Britain tops lung disease death rates

Lung diseases claim more lives in Britain than in any other developed European country except Ireland. The death rates are twice the EU average, with 105 per 100,000 people compared with 30 in Austria, 34 in Italy and 35 in Switzerland, the British Thoracic Society says.

The diseases include asthma, chronic obstructive pulmonary disease, lung cancer, pneumonia, sleep apnoea and tuberculosis. Doctors suggest that years of under-funding, a lack of research and government indifference has led to the soaring death rates.

However, differences in death reporting illnesses, different attitudes among patients who may delay attending clinics, and different treatments may account for some international differences. In the Netherlands, for example, twice as many patients with lung cancer underwent operations as in Britain.

Female deaths from lung diseases have risen 28 percent in 20 years. The Thoracic Society, which wants to see treatment funding increased, said the high profile of cancer and heart disease made lung illnesses “the poor relation.”

Source: The Guardian, The Independent, The Times, The Daily Telegraph, The Daily Mail, The Mirror, 21 November 2001



Lung Cancer: behind the smoke screen

An article in the Independent comments on the attempt by the tobacco giants to muscle in on the treatment of lung cancer by buying out patents for potential vaccines for the disease.

Each year more than 40,000 British people are diagnosed with lung cancer 90 percent of whom are current or former smokers. But a vaccine for this deadly disease could be just round the corner . That in turn could mean thousands of lives saved or prolonged – and for the company that patents it – millions of pounds in profits.

However, last week it was revealed that Japan Tobacco, the world’s third largest tobacco company, is funding some of the leading team of scientists. In return, the tobacco giant gets marketing rights to the vaccines when they are developed.
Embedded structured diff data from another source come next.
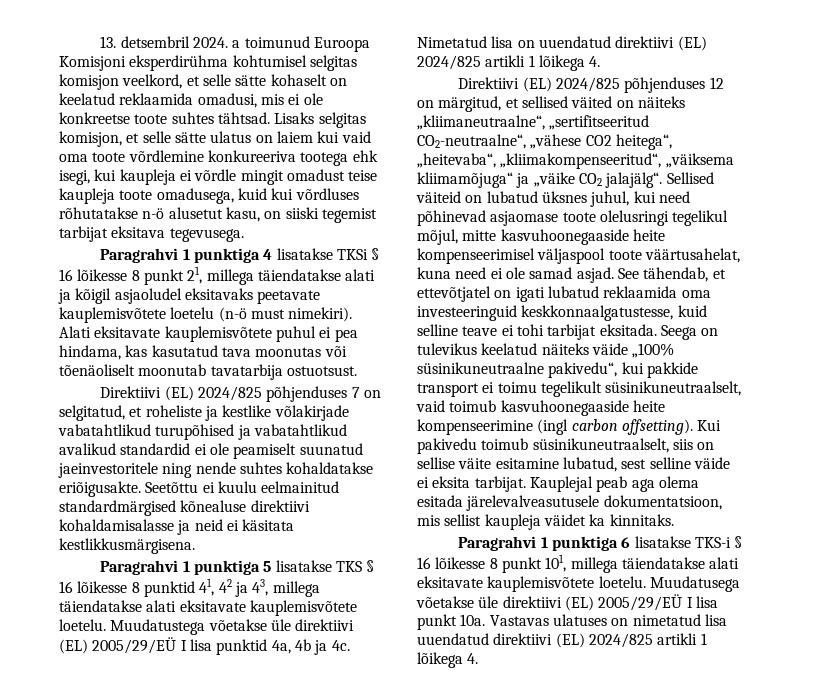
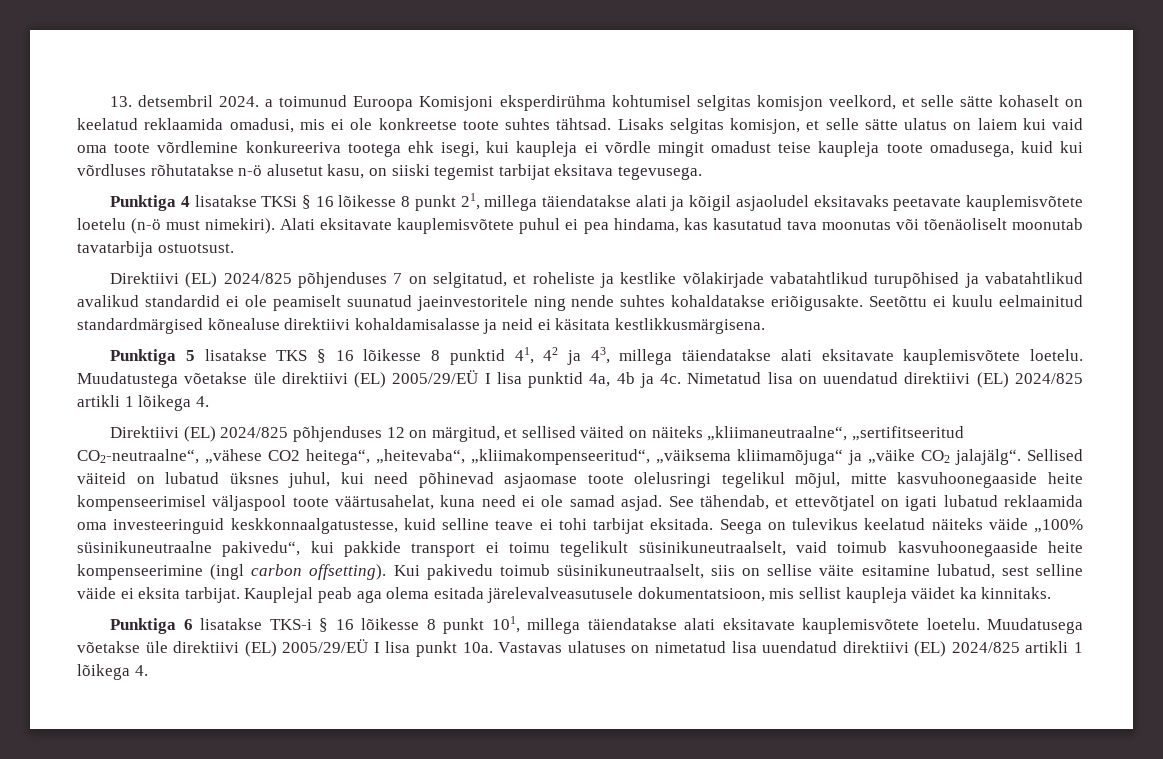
- Paragrahvi 1 punktiga 4 lisatakse TKSi § 16 lõikesse 8 punkt 21, millega täiendatakse alati ja kõigil asjaoludel eksitavaks peetavate kauplemisvõtete loetelu (n-ö must nimekiri).
+ Punktiga 4 lisatakse TKSi § 16 lõikesse 8 punkt 21, millega täiendatakse alati ja kõigil asjaoludel eksitavaks peetavate kauplemisvõtete loetelu (n-ö must nimekiri).
- Paragrahvi 1 punktiga 5 lisatakse TKS § 16 lõikesse 8 punktid 41, 42 ja 43, millega täiendatakse alati eksitavate kauplemisvõtete loetelu.
+ Punktiga 5 lisatakse TKS § 16 lõikesse 8 punktid 41, 42 ja 43, millega täiendatakse alati eksitavate kauplemisvõtete loetelu.
- Paragrahvi 1 punktiga 6 lisatakse TKS-i § 16 lõikesse 8 punkt 101, millega täiendatakse alati eksitavate kauplemisvõtete loetelu.
+ Punktiga 6 lisatakse TKS-i § 16 lõikesse 8 punkt 101, millega täiendatakse alati eksitavate kauplemisvõtete loetelu.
However, visions of the future generations of smokers being free from the spectre of lung cancer should be dispelled immediately. The drugs that are currently in the development phase will never be a cure. “I don’t think these vaccines will be used to prevent cancers, says Poulem Patel, of the Imperial Cancer Research Fund. “They will be used to stop them recurring. Even then, they will only be part of the armoury.”

Clive Bates, director of Action on Smoking and Health (ASH) said that the talk of vaccines may give rise to false hopes which is worrying. He added: “Smokers will latch on to these vaccines as a reason for not quitting. We may find people who may never have got lung cancer, who get it because they treatments are in the pipeline.”